È l'affermazione dell'esistenza oltre tomba, ultima ed eterna, escatologica, personale, piena, perfetta e felice, mediante Cristo vincitore della morte ( Cfr. Rm 4,25 ).
Ed è tale affermazione che deve proiettarsi su tutta la vita presente, alla quale dà un senso, un valore, una speranza, che le dà carattere di vita nuova e che solo Cristo per noi morto e risorto può conferirle.
La nostra fede, il nostro culto, la nostra adesione a Cristo morto e risorto non saranno mai abbastanza grandi e coscienti quanto dovrebbero esserlo.
Dà una sorte nuova, un conforto, una dignità anche al nostro corpo, che possiamo chiamare « carne », senza timore che la sua sostanza animale e che la sua imputabilità tentatrice e peccaminosa, come vittima del peccato originale, e fomite di tanti peccati attuali, possa turbarci, perché anch'essa, la carne, la nostra umanità corporea, è stata assunta dalla Persona del Verbo e in lui associata alla natura divina: « il Verbo si è fatto carne » ( Gv 1,14 ); ed è destinata oggi alla disciplina della purità e della vera bellezza, domani alla rigenerazione angelica della vita eterna ( Cfr.
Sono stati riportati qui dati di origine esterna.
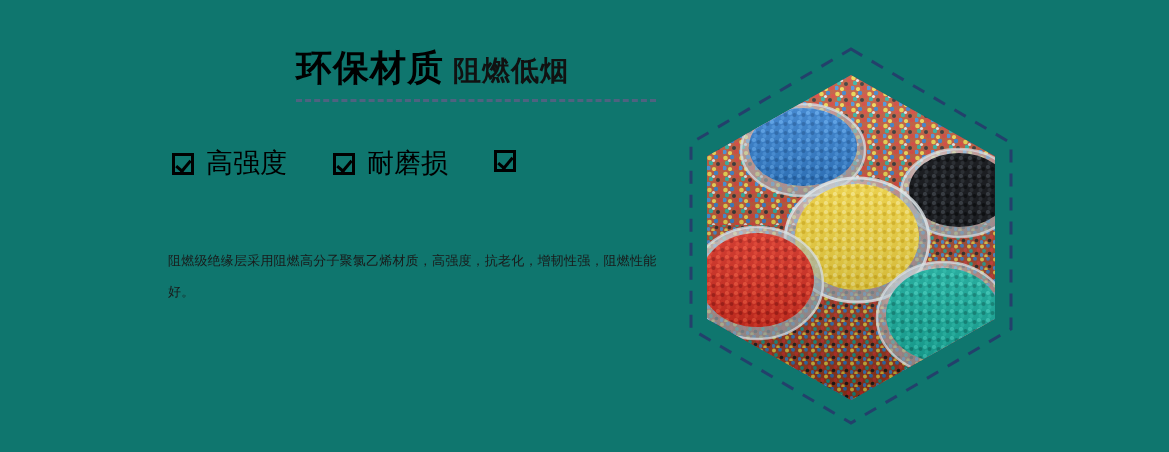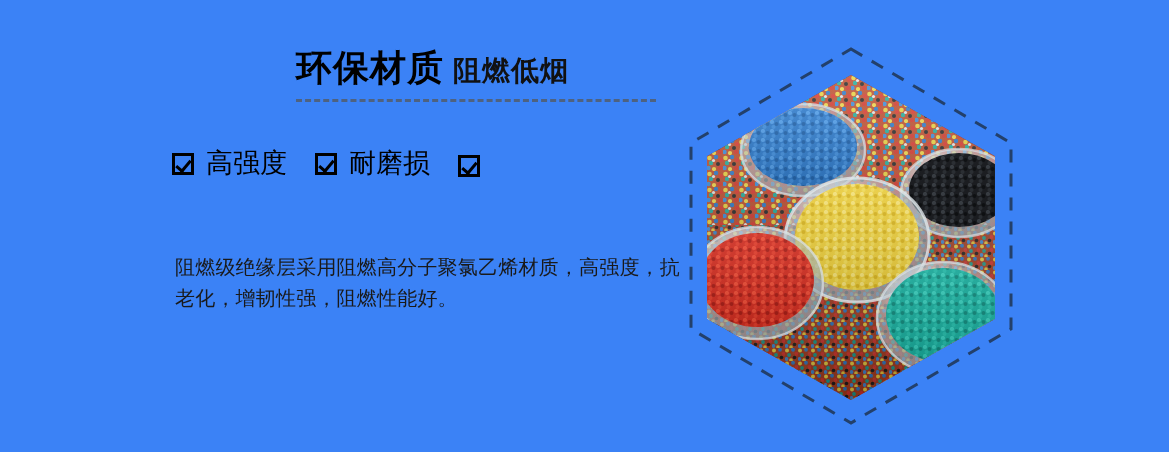--- a/index.html
+++ b/index.html
@@ -7,21 +7,21 @@
     padding: 0;
     background: #ffffff;
   }
   body {
     font-family: "Liberation Sans", "DejaVu Sans", sans-serif;
   }
   #stage {
     position: relative;
     width: 1169px;
     height: 452px;
-    background: #3b82f6;
+    background: #0f766e;
     overflow: hidden;
   }
 
   
   .headline {
     position: absolute;
     left: 296px;
     top: 50px;
     display: flex;
     align-items: baseline;
@@ -50,29 +50,29 @@
     height: 0;
     border-top: 3px dashed #4e6280;
   }
 
   
   .feature-row {
     position: absolute;
     left: 172px;
     top: 150px;
     display: flex;
-    align-items: flex-end;
+    align-items: flex-start;
     white-space: nowrap;
   }
   .feature-item {
     display: flex;
     align-items: center;
   }
   .feature-item + .feature-item {
-    margin-left: 28px;
+    margin-left: 46px;
   }
   .check-icon {
     width: 22px;
     height: 22px;
     border: 3px solid #000000;
     position: relative;
     flex: 0 0 auto;
     box-sizing: border-box;
   }
   .check-icon::after {
@@ -89,24 +89,24 @@
   .feature-label {
     font-size: 27px;
     color: #000000;
     margin-left: 12px;
     line-height: 1;
   }
 
   
   .body-copy {
     position: absolute;
-    left: 175px;
+    left: 168px;
     top: 232px;
     width: 510px;
-    font-size: 20px;
+    font-size: 13px;
     line-height: 31px;
     color: #1a1a1a;
     letter-spacing: 0.2px;
   }
 
   
   .hex-group {
     position: absolute;
     left: 689px;
     top: 47px;

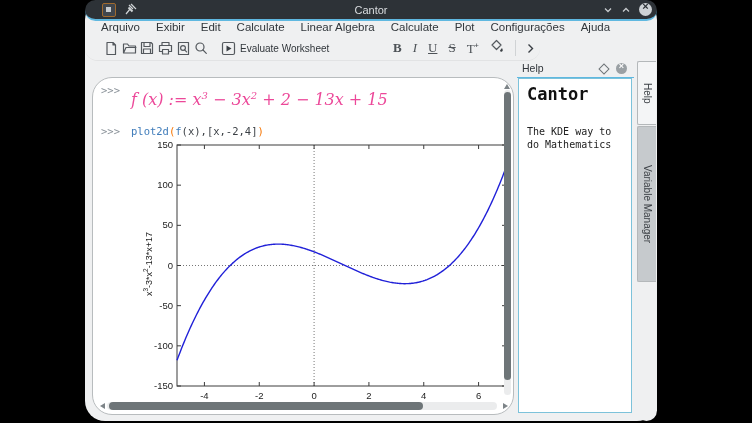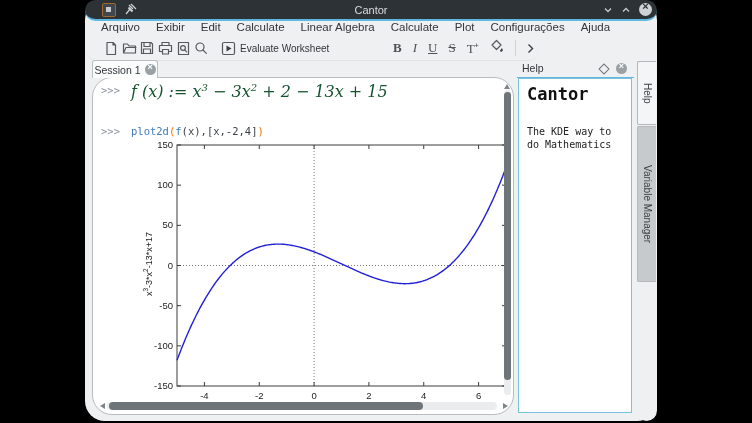--- a/index.html
+++ b/index.html
@@ -43,22 +43,22 @@
   .mini-close:before{content:"×";position:absolute;left:0;top:-2.5px;width:11px;text-align:center;
                      font-size:9px;color:#fff;font-weight:bold;}
   
   #worksheet{left:7px;top:77px;width:422px;height:338px;background:#fff;border:1px solid #b8bcbe;box-sizing:border-box;z-index:2;}
   .code-line{position:absolute;left:0;width:100%;height:14px;font-family:"DejaVu Sans Mono", monospace;font-size:10.5px;}
   .prompt{position:absolute;left:8px;color:#8a9299;}
   .code{position:absolute;left:38px;white-space:pre;}
   .seg-fn{color:#3f7cba;}
   .seg-plain{color:#3a3f44;}
   .seg-paren{color:#f67400;}
-  #math-line{position:absolute;left:38px;top:4px;font-family:"DejaVu Serif", serif;
-             font-style:italic;font-size:16px;color:#14532d;}
+  #math-line{position:absolute;left:38px;top:12px;font-family:"DejaVu Serif", serif;
+             font-style:italic;font-size:16px;color:#ec4899;}
   #math-line sup{font-size:10px;font-style:italic;}
   
   #plot-block{position:absolute;left:46px;top:62px;width:374px;height:266px;}
   #plot-ylabel{position:absolute;left:-56px;top:118px;width:130px;text-align:center;
                transform:rotate(-90deg);font-size:9px;color:#222;}
   #plot-ylabel sup{font-size:6.5px;}
   
   #vscroll{position:absolute;left:410px;top:2px;width:9px;height:318px;}
   #vscroll .track{position:absolute;left:1px;top:10px;width:7px;height:305px;background:#ebeced;border-radius:4px;}
   #vscroll .thumb{position:absolute;left:1px;top:12px;width:7px;height:288px;background:#6e7578;border-radius:4px;}
@@ -185,26 +185,20 @@
               <path class="fl" d="M12 9 q1.5 2.5 0 3.5 q-1.5 1 -2-1 z"></path>
             </svg>
         </span>
         <span class="vsep"></span>
         <svg width="7" height="11" viewBox="0 0 7 11">
             <polyline points="1.5,1.5 5.5,5.5 1.5,9.5" fill="none" stroke="#3a3f44" stroke-width="1.4"></polyline>
           </svg>
       </div>
     </div>
 
-    <div id="tabbar" class="abs">
-      <div id="session-tab">
-        <span>Session 1</span>
-        <span class="mini-close"></span>
-      </div>
-    </div>
 
     <div id="worksheet" class="abs">
       <div class="code-line" style="top:6px;">
         <span class="prompt">&gt;&gt;&gt;</span>
       </div>
       <div id="math-line">f (x) := x<sup>3</sup> − 3x<sup>2</sup> + 2 − 13x + 15</div>
       <div class="code-line" style="top:47px;">
         <span class="prompt">&gt;&gt;&gt;</span>
         <span class="code"><span class="seg-fn">plot2d</span><span class="seg-paren">(</span><span class="seg-fn">f</span><span class="seg-plain">(x),[x,-2,4]</span><span class="seg-paren">)</span></span>
       </div>

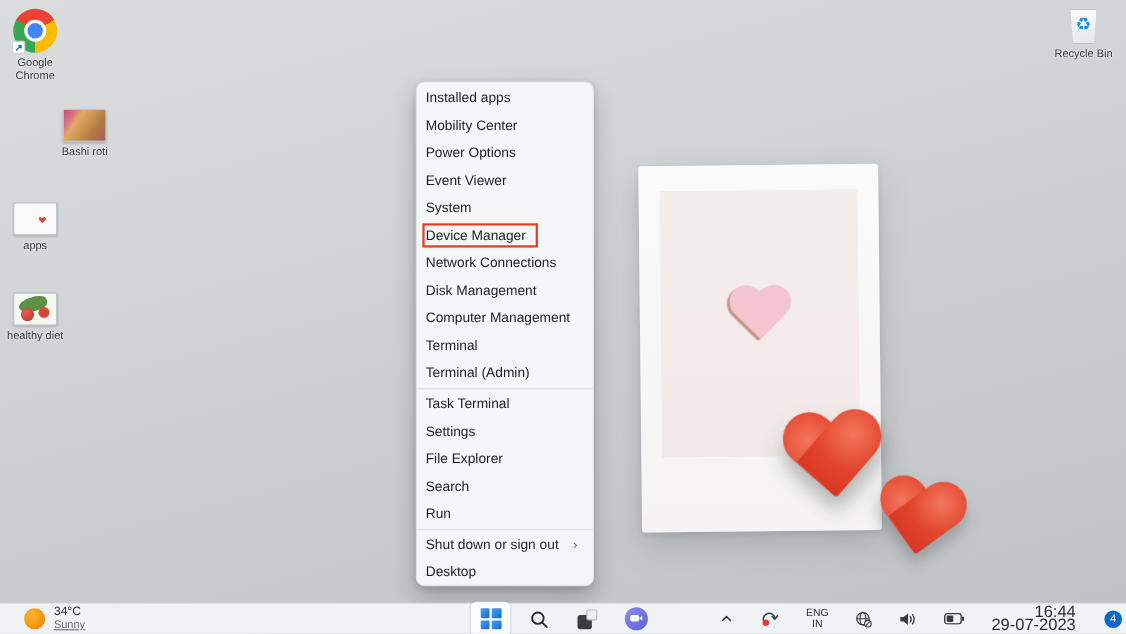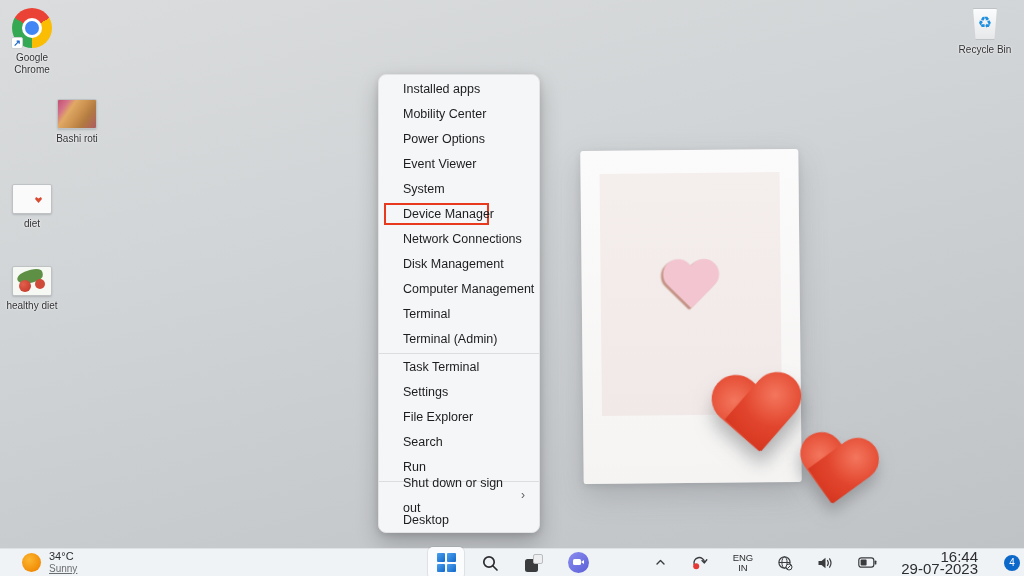--- a/index.html
+++ b/index.html
@@ -56,21 +56,21 @@
   .bin-body { position:absolute; inset:2px 2px 0 2px; background:linear-gradient(180deg,#fbfcfd,#e6e8ea);
     border:1px solid #c0c3c6; border-radius:2px 2px 4px 4px; clip-path:polygon(4% 0, 96% 0, 86% 100%, 14% 100%); }
   .bin-glyph { position:relative; font-size:16px; color:#1f8fe0; line-height:1; }
 
   
   .winx { position:absolute; left:378px; top:74px; width:162px; height:459px;
     background:#f5f6f7; border:1px solid #e2e3e4; border-radius:8px;
     box-shadow:0 10px 22px rgba(0,0,0,.22), 0 2px 6px rgba(0,0,0,.12);
     padding-top:2px; z-index:5; }
   .winx ul { list-style:none; }
-  .winx .menu-item { position:relative; height:25px; line-height:25px; padding-left:24px;
+  .winx .menu-item { position:relative; height:25px; line-height:25px; padding-left:8px;
     font-size:12.5px; color:#1d1d1f; cursor:default; display:flex; align-items:center; }
   .winx .mi-label { position:relative; z-index:2; }
   .winx .mi-chevron { margin-left:auto; margin-right:14px; color:#5f6062; font-size:12px; }
   .winx .menu-sep { height:1px; background:#dcdddf; margin:1px 0; }
   .dm-box { position:absolute; left:5px; top:1px; width:105px; height:22px;
     border:2px solid #e8391f; z-index:1; }
 
   
   .taskbar { position:absolute; left:0; right:0; bottom:0; height:28px;
     background:#f0f3f6; border-top:1px solid rgba(0,0,0,.07);
@@ -124,21 +124,21 @@
   <div class="dlabel">Google Chrome</div>
 </div>
 
 <div class="dicon" style="left:1px; top:99px;margin-left:45px;">
   <div class="thumb thumb-roti"></div>
   <div class="dlabel">Bashi roti</div>
 </div>
 
 <div class="dicon" style="left:1px; top:184px;">
   <div class="thumb thumb-heart"></div>
-  <div class="dlabel">diet</div>
+  <div class="dlabel">apps</div>
 </div>
 
 <div class="dicon" style="left:1px; top:266px;">
   <div class="thumb thumb-diet"></div>
   <div class="dlabel">healthy diet</div>
 </div>
 
 <div class="dicon" style="left:954px; top:6px;">
   <div class="bin-wrap">
     <div class="bin-body"></div>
Mt 22,30 ).
È assai importante per tutto il costume umano e cristiano.
Oggi specialmente.
E per noi, figli della Chiesa cattolica, ciò è la scuola e fonte d'uno stile squisitamente cristiano, specialmente in questo mese di maggio, invitati come siamo umili e devoti a particolare venerazione a Maria Santissima, in cui il mistero pasquale ha avuto il suo pieno e anticipato trionfo.
Con la nostra Benedizione Apostolica.